We constructed CCMM according to the recommended practices and evaluated feasibility in a pilot study with high recruitment and retention rates. However, limited to the small sample size and short duration, the pilot study was underpowered to verify the model's treatment effects. We also did not pay equal attention to collect spouses' blood samples, which would provide objective measures to indicate spousal behavior changes in diet and physical activity. The failure to record spouses' retention rates of booster calls further prevented us from exploring spousal correlations in treatment adherence over time. We set our recruitment age of the couples with diabetes at 60+ in line with China's official retirement age to promote their participation.

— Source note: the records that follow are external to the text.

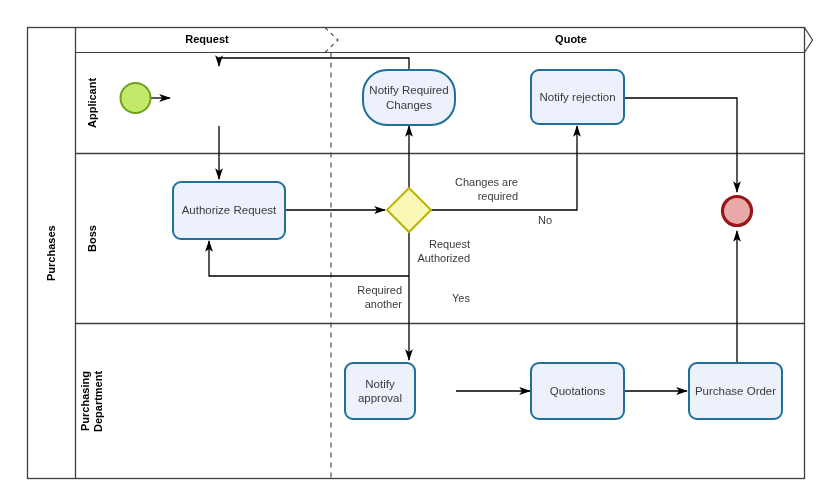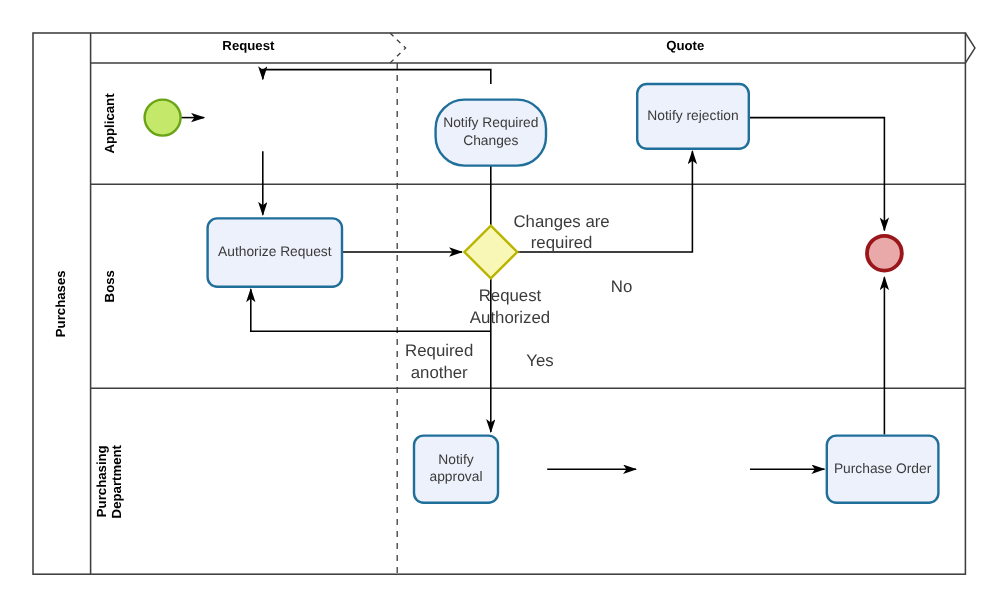"Notify Required Changes" div.task { top: 82px -> 69px }
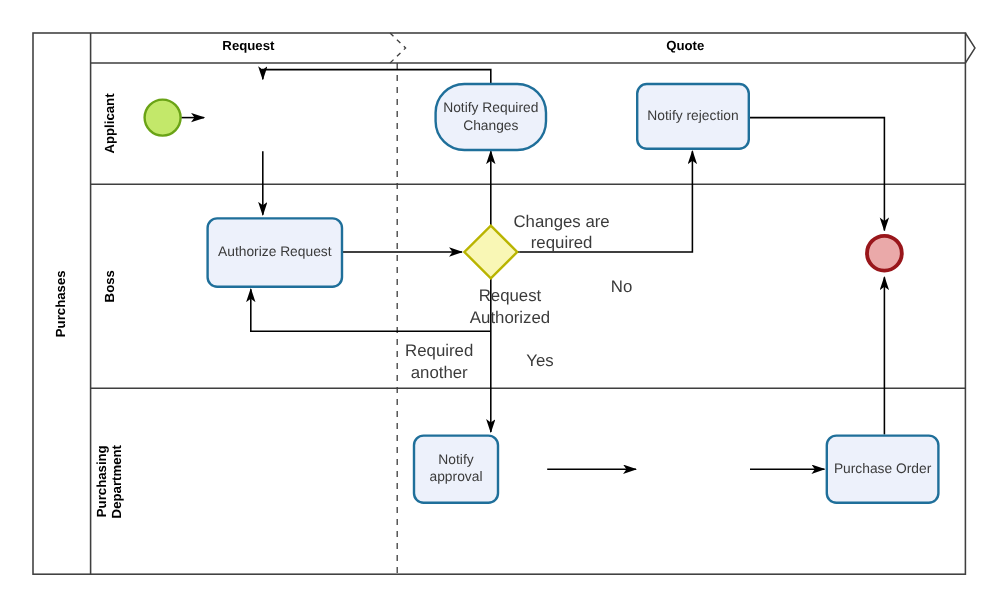"Changes are" .flowlabel { font-size: 14px -> 11px; text-align: center -> right }
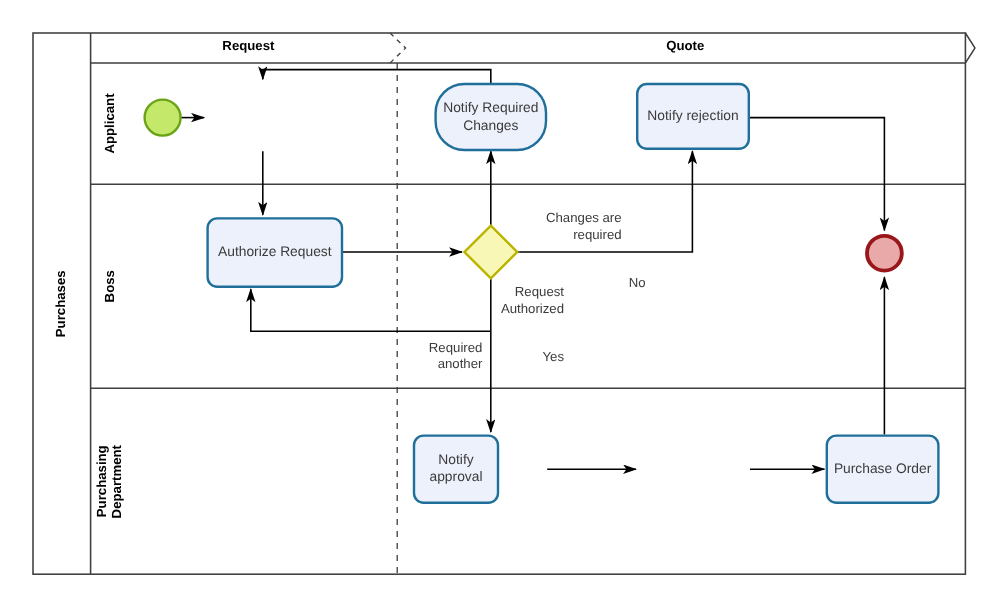"No" div.flowlabel { left: 498px -> 512px; margin-top: 16px -> none }
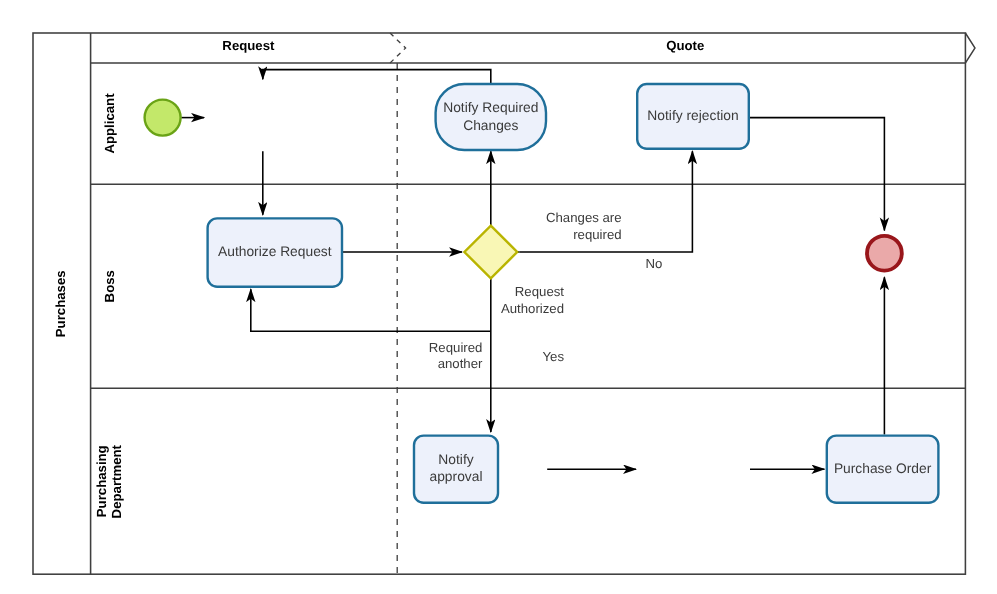"Quotations" div.task { html: none -> <div>Quotations</div> }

This approach, however, may lead our study population to an older-aged group that was more likely to be widowed and weaken the model's prevention values for these middle-aged adults at high risks for developing T2DM.

CONCLUSION

We developed a theoretically grounded couple-based collaborative model for diabetes management, addressing the main management barriers of community-dwelling older Chinese. Large-scale studies with sufficient statistical powers and longer follow-ups are needed to verify the model's long-term effectiveness in improving management behaviors and clinical outcomes of older adults with diabetes and their spouse. This model has the potential of not only enhancing diabetes management activities of older adults with diabetes but also serving as a primary prevention tool for their spouse.

Data Availability Statement

The raw data supporting the conclusions of this article will be made available by the authors, without undue reservation.

Ethics Statement

The studies involving human participants were reviewed and approved by Institutional Review Board of the School of Public Health of Sun Yat-sen University. The patients/participants provided their written informed consent to participate in this study.

Author Contributions

JL, DX, and YL conceptualized the study, analyzed the results, and wrote the first draft of the manuscript. XX, CP, and WY were responsible for designing education and training sessions. TZ oversaw the booster calls. YW conducted the interviews and analyzed NPT result. LO, XC, and XW contributed to the study design and implementation. All authors contributed to revising the manuscript, have read, and approved the final manuscript.

Conflict of Interest

The authors declare that the research was conducted in the absence of any commercial or financial relationships that could be construed as a potential conflict of interest.